**AIM OF THE EXERCISE:** Would you return, word for word, the lines of the data below from the line with "- Distância média" through the line with "até a empresa.", and no others?

**Edit difference data:**
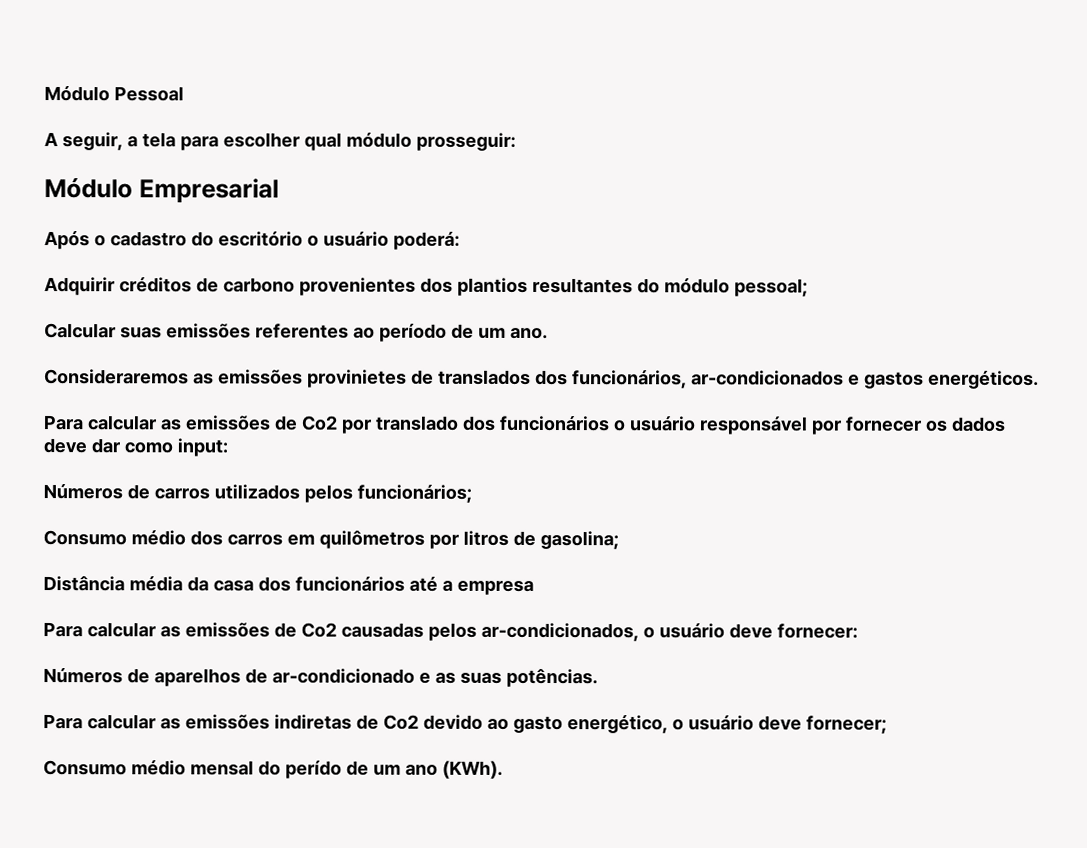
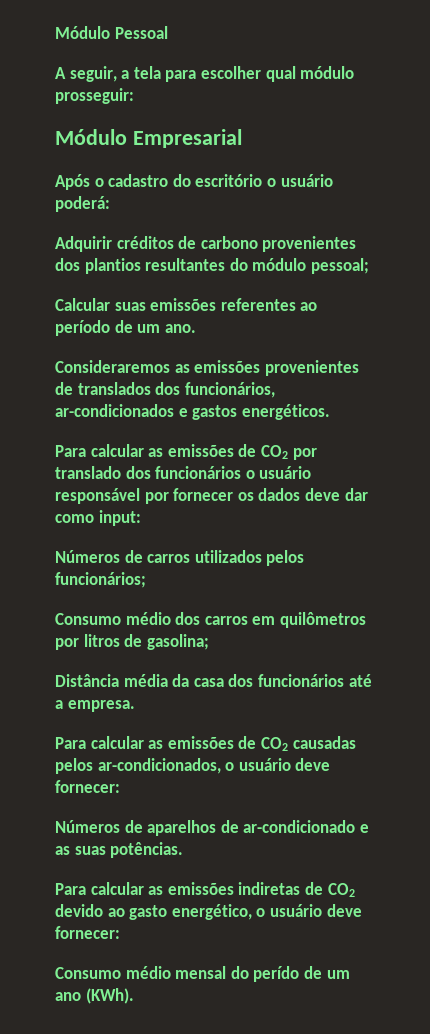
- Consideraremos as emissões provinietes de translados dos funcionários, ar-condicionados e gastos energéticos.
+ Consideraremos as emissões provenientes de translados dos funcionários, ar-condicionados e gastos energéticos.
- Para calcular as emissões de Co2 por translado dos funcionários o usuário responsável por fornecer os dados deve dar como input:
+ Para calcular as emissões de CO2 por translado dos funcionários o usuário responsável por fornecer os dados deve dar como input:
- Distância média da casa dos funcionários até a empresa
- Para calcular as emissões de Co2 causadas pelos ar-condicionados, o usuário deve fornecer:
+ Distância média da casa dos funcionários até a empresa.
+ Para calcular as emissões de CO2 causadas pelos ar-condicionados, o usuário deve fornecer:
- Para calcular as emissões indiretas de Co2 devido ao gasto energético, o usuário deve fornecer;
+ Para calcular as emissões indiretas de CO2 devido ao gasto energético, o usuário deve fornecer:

**EXERCISE SOLUTION:**
- Distância média da casa dos funcionários até a empresa
- Para calcular as emissões de Co2 causadas pelos ar-condicionados, o usuário deve fornecer:
+ Distância média da casa dos funcionários até a empresa.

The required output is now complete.